■ How to complete this task:
Everything in the data below is left aside except the lines from the one containing "Stevia Liquida 60ml" through the one containing "total: 261.10 -> 294.92"; repeat those exactly.

Start of Data shown

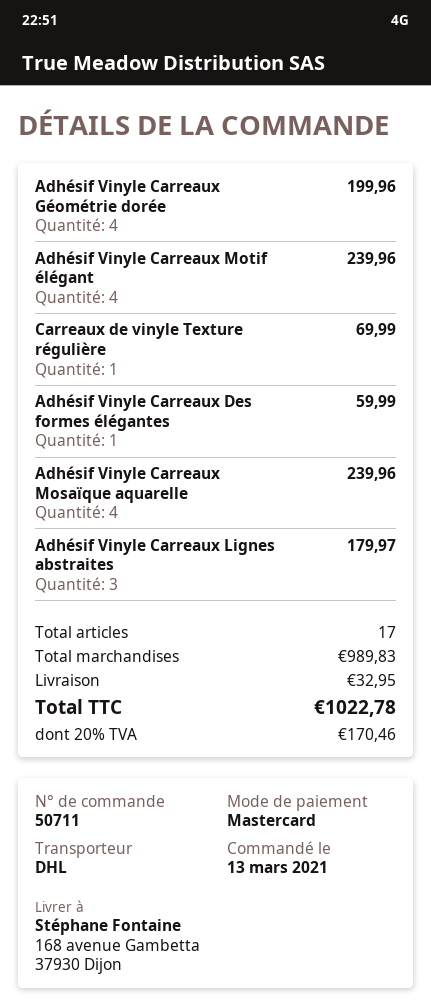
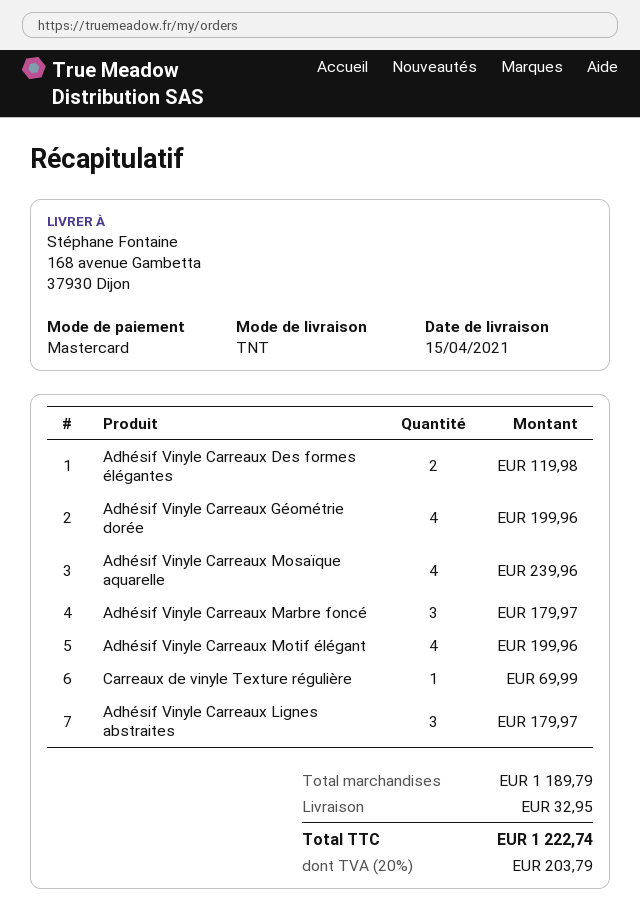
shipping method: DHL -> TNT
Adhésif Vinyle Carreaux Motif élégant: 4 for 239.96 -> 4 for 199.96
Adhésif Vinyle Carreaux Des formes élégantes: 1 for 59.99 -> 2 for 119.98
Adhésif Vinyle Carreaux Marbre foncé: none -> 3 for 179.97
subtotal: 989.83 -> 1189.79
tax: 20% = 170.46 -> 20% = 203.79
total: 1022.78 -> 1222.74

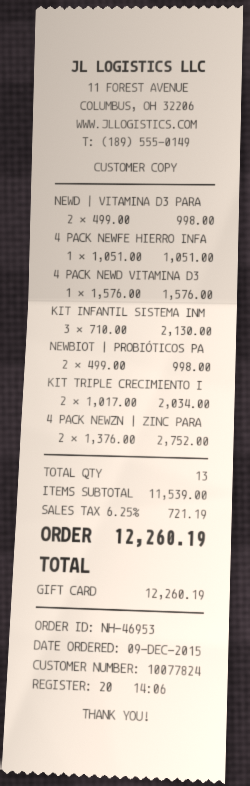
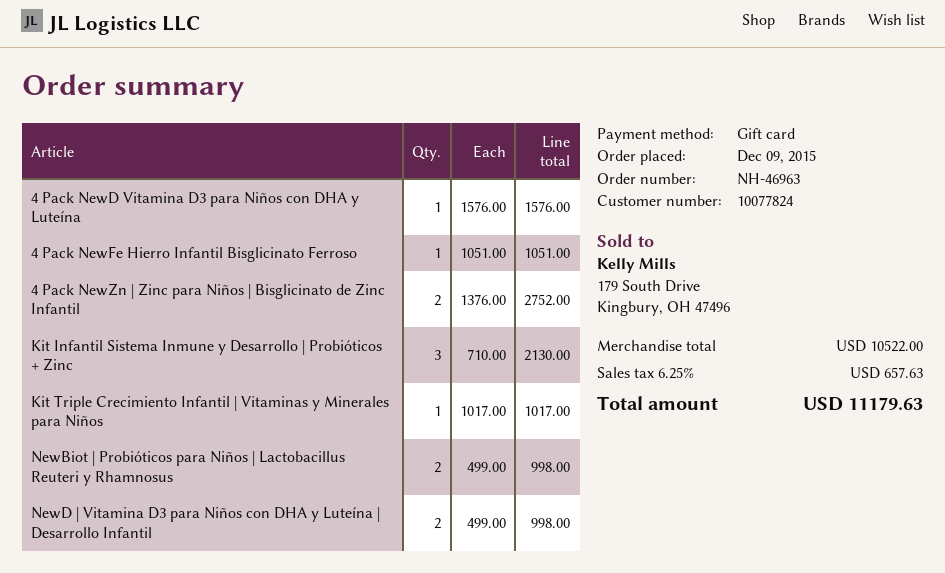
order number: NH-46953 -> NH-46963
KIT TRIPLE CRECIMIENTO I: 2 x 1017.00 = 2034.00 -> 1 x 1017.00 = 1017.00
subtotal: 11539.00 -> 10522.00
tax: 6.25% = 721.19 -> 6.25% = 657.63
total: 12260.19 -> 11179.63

End of Data shown
Start of Data shown

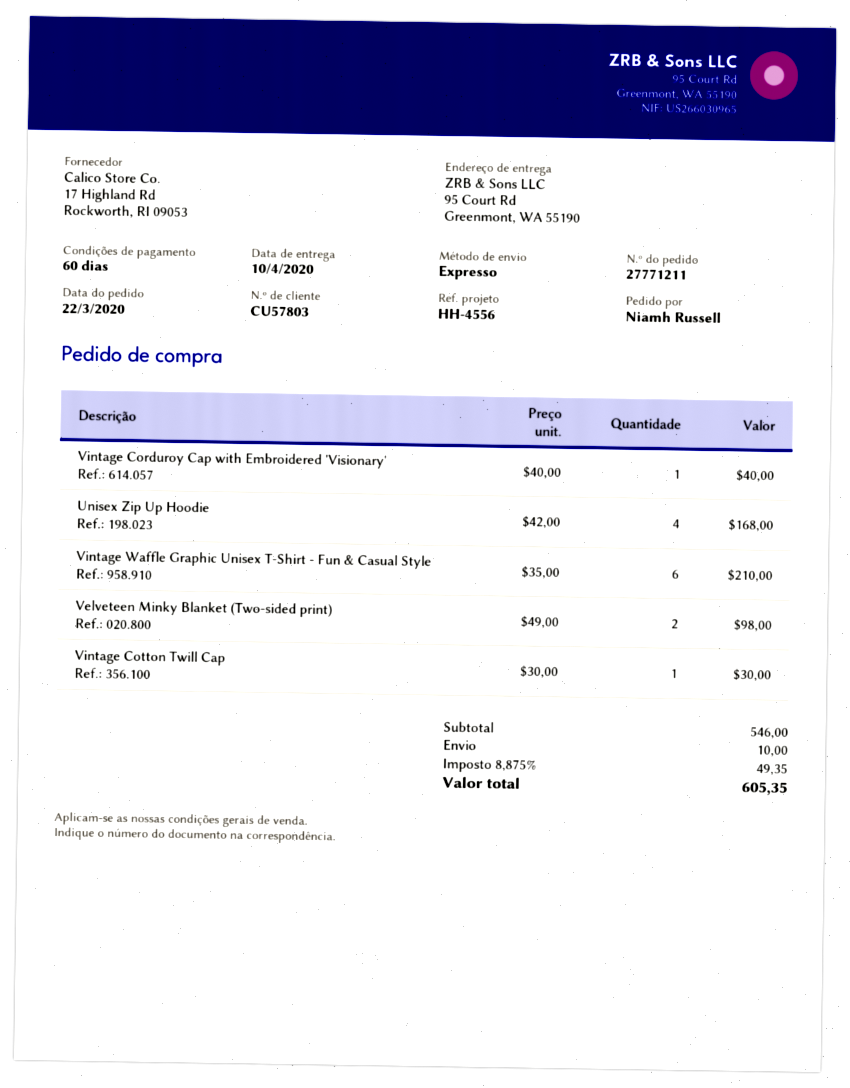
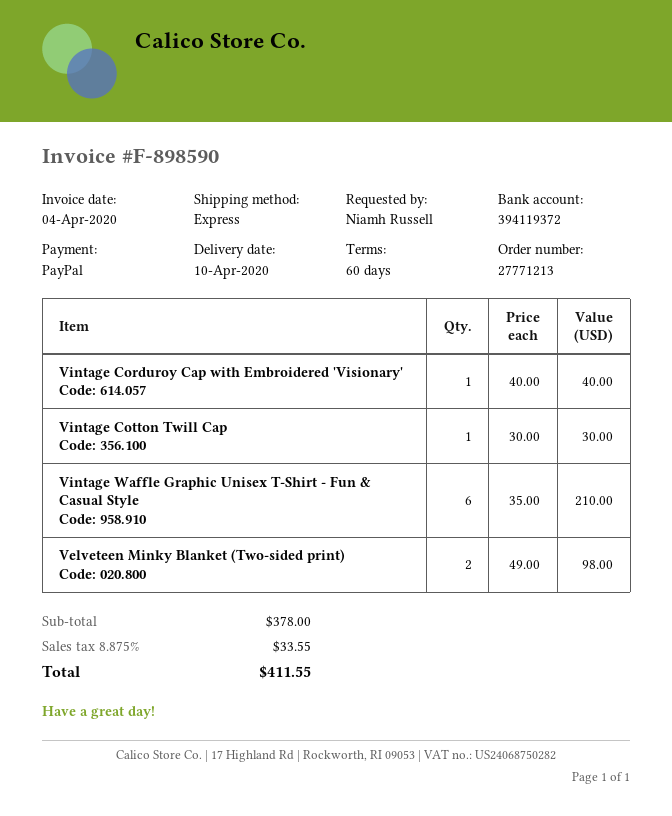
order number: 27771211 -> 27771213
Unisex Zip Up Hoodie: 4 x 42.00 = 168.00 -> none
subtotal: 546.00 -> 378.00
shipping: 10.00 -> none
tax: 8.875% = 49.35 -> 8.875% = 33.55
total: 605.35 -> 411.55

End of Data shown
Start of Data shown

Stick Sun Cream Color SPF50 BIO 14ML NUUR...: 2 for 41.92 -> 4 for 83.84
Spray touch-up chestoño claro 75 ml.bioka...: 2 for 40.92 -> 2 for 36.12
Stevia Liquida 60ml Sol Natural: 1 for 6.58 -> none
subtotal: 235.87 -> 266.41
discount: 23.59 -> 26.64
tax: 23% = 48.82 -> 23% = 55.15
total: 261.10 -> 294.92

End of Data shown

■ Exercise output:
Stevia Liquida 60ml Sol Natural: 1 for 6.58 -> none
subtotal: 235.87 -> 266.41
discount: 23.59 -> 26.64
tax: 23% = 48.82 -> 23% = 55.15
total: 261.10 -> 294.92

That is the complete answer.